- _About this task_:
The response should reproduce exactly the lines from the top of the listing below through the one that contains "Operation Christmas Drop | imdb_score: 6.1", and nothing else; pictures do not belong in it.

- _Data extracts_:
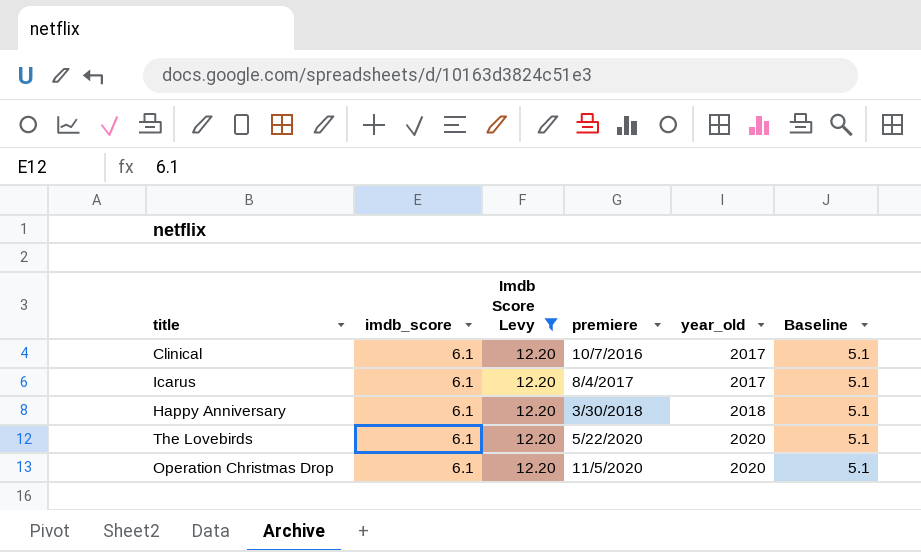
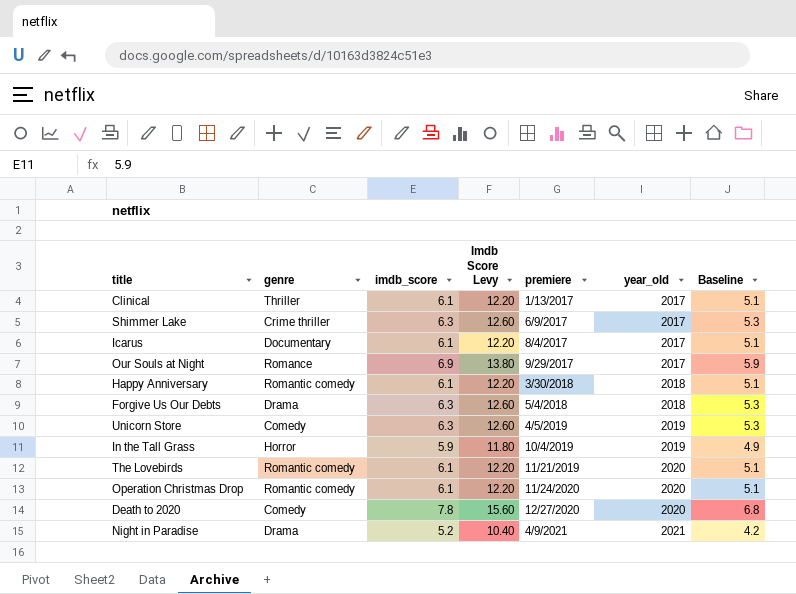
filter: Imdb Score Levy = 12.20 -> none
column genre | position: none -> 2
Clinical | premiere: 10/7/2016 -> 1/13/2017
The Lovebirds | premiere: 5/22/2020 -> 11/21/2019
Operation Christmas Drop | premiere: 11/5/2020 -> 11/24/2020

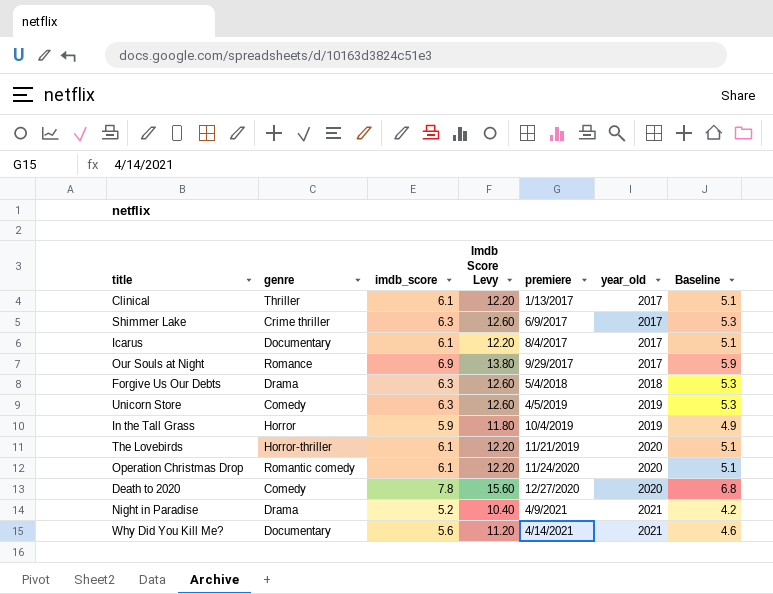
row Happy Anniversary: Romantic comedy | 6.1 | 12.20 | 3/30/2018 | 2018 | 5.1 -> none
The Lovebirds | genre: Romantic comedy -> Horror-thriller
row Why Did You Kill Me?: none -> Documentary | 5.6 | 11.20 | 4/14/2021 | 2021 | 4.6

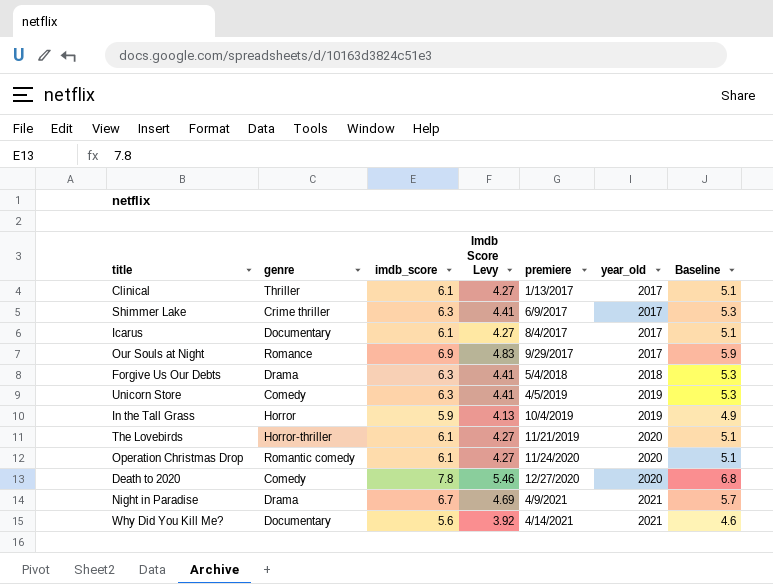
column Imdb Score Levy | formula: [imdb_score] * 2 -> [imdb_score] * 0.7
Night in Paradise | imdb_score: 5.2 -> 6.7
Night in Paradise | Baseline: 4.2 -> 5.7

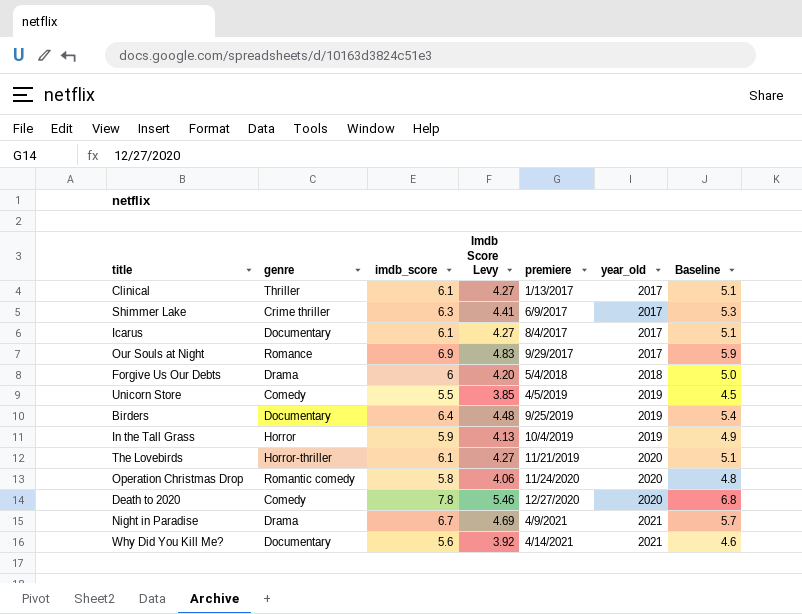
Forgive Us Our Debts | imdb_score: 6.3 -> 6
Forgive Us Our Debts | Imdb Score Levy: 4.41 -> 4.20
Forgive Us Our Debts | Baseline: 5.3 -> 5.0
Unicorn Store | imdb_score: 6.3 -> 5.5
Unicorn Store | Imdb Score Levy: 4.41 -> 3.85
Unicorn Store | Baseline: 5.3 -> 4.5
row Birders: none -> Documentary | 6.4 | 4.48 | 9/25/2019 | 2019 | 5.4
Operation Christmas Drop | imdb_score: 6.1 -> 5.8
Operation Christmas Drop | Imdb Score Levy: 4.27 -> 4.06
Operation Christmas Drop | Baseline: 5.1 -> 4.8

- _Problem solution_:
filter: Imdb Score Levy = 12.20 -> none
column genre | position: none -> 2
Clinical | premiere: 10/7/2016 -> 1/13/2017
The Lovebirds | premiere: 5/22/2020 -> 11/21/2019
Operation Christmas Drop | premiere: 11/5/2020 -> 11/24/2020

row Happy Anniversary: Romantic comedy | 6.1 | 12.20 | 3/30/2018 | 2018 | 5.1 -> none
The Lovebirds | genre: Romantic comedy -> Horror-thriller
row Why Did You Kill Me?: none -> Documentary | 5.6 | 11.20 | 4/14/2021 | 2021 | 4.6

column Imdb Score Levy | formula: [imdb_score] * 2 -> [imdb_score] * 0.7
Night in Paradise | imdb_score: 5.2 -> 6.7
Night in Paradise | Baseline: 4.2 -> 5.7

Forgive Us Our Debts | imdb_score: 6.3 -> 6
Forgive Us Our Debts | Imdb Score Levy: 4.41 -> 4.20
Forgive Us Our Debts | Baseline: 5.3 -> 5.0
Unicorn Store | imdb_score: 6.3 -> 5.5
Unicorn Store | Imdb Score Levy: 4.41 -> 3.85
Unicorn Store | Baseline: 5.3 -> 4.5
row Birders: none -> Documentary | 6.4 | 4.48 | 9/25/2019 | 2019 | 5.4
Operation Christmas Drop | imdb_score: 6.1 -> 5.8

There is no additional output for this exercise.